Spi-1 and mutant p53 regulate different aspects of the proliferation and differentiation control of primary erythroid progenitors.

The emergence of leukemic cells in Friend virus complex-induced erythroleukemia is associated with two recurrent genetic alterations, namely the inactivation of the p53 tumor suppressor gene and the overexpression of Spi-1, a member of the Ets family of transcriptional regulators. In order to determine the role of these genetic alterations on the proliferation and differentiation control of erythroblasts, we expressed Spi-1 and the temperature sensitive mutant p53(V135A) in avian primary erythroid progenitors.

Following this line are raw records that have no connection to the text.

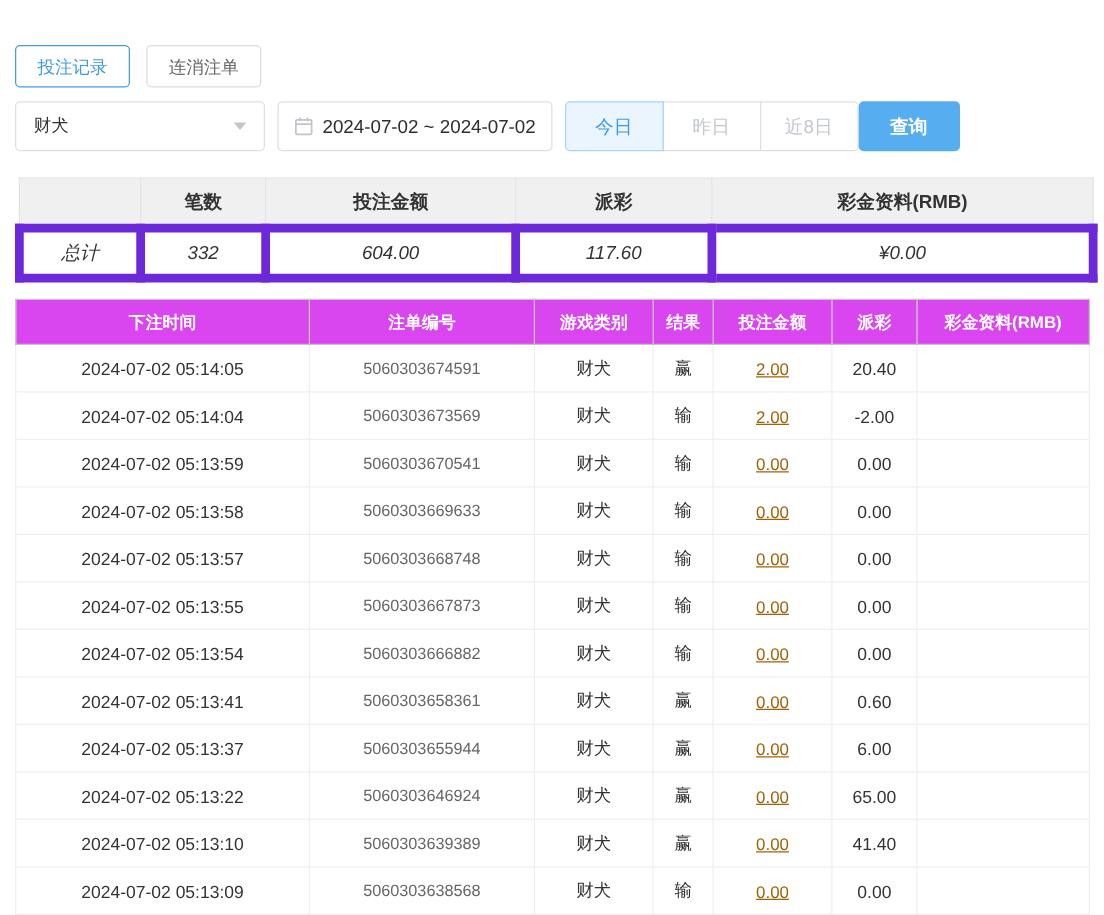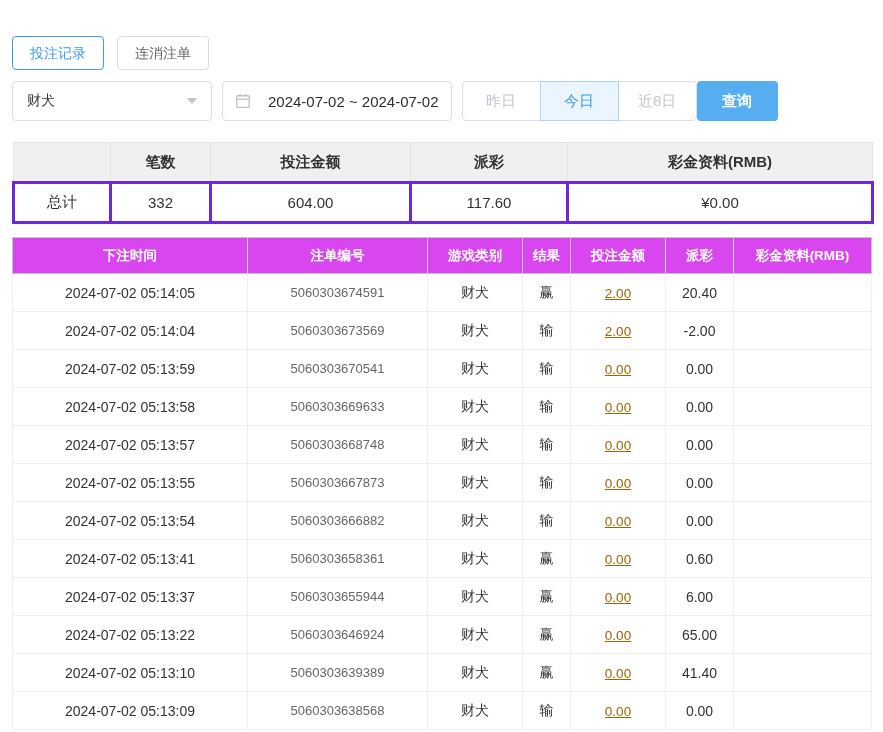--- a/index.html
+++ b/index.html
@@ -34,7 +34,7 @@
   }
   .date-box {
     height: 40px; border: 1px solid #dcdfe6; border-radius: 4px;
-    display: flex; align-items: center; gap: 17px; padding: 0 12px;
+    display: flex; align-items: center; gap: 7px; padding: 0 12px;
     margin-left: 10px; font-size: 15px; color: #2f2f2f; background: #fff; cursor: pointer;
   }
   .quick-group { display: flex; margin-left: 10px; }

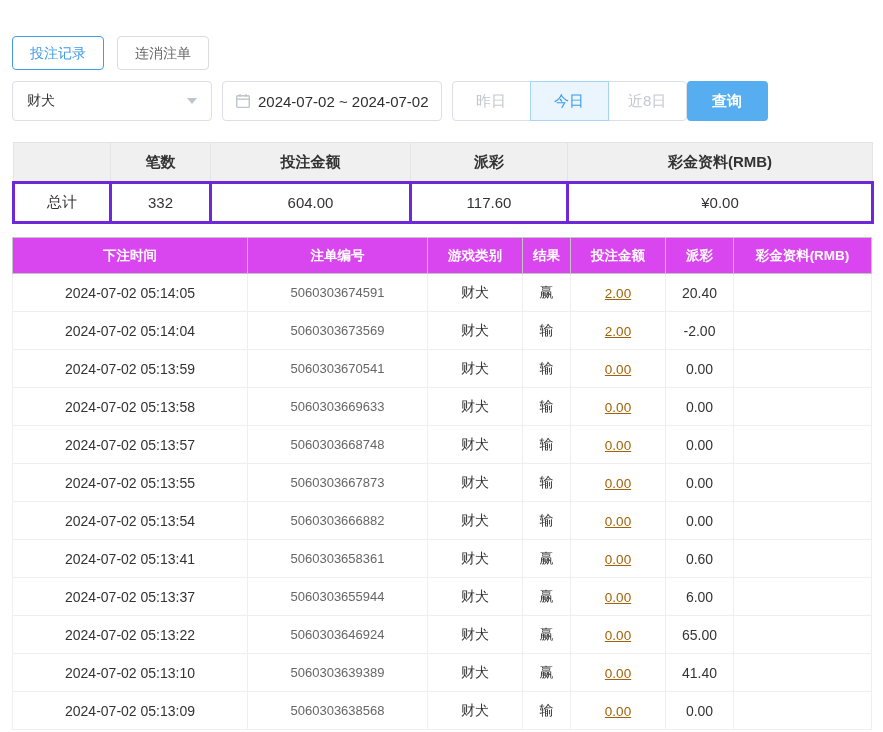--- a/index.html
+++ b/index.html
@@ -109,8 +109,8 @@
     </div>
 
     <div class="quick-group">
+      <button class="quick-btn active">今日</button>
       <button class="quick-btn">昨日</button>
-      <button class="quick-btn active">今日</button>
       <button class="quick-btn">近8日</button>
     </div>
 

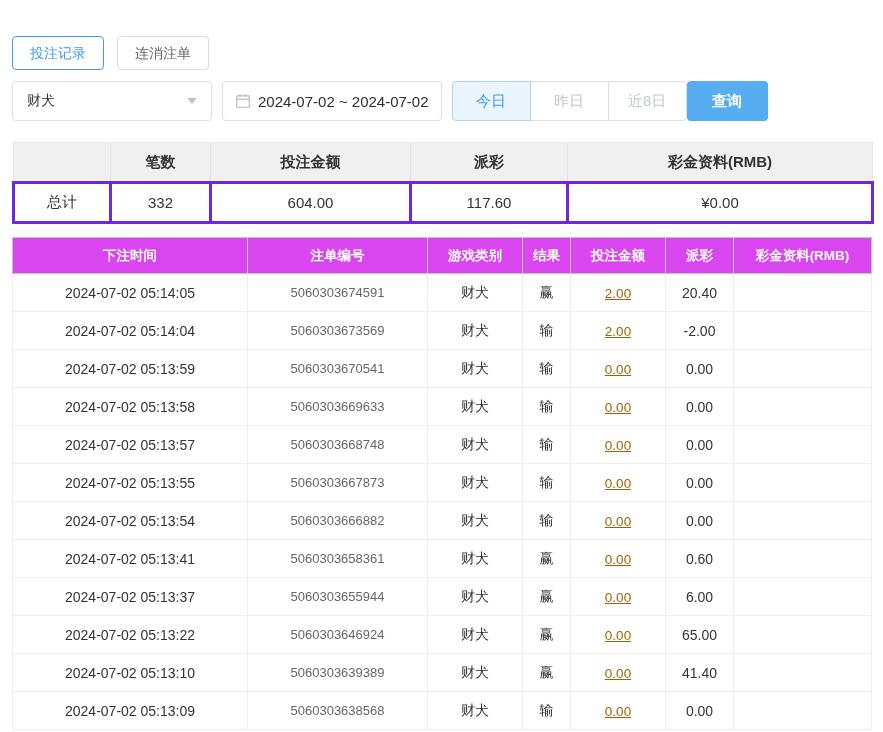--- a/index.html
+++ b/index.html
@@ -63,7 +63,7 @@
     border: 1px solid #e4e4e4; text-align: center;
   }
   .summary-table td {
-    height: 40px; text-align: center; border: 3px solid #6d28d9; color: #333;
+    height: 40px; text-align: center; border: 7px solid #6d28d9; color: #333; font-style: italic;
   }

We show that enforced expression of Spi-1 in erythroblasts obtained from bone marrow cells by expression of the ts-Sea tyrosine kinase inhibits the execution of the differentiation program normally induced in these cells in response to Epo and insulin and following inactivation of ts-Sea function. In contrast, overexpression of p53(V135A) is without effect on the ability of these cells to differentiate into erythrocytes. However, expression of p53(V135A) in erythroid progenitors obtained from bone marrow cells in the presence of SCF, TGF alpha and estradiol, was found to relieve these cells from their absolute TGF alpha requirement for long term proliferation. This phenotype is dependent upon the expression of the mutant form of p53(V135A) as it is not observed at a temperature at which p53(V135A) regains wild type p53 function. Our results show that each of the genetic alterations which characterize Friend erythroleukemic cells affect in a distinct manner the proliferation and differentiation control of primary erythroid progenitors.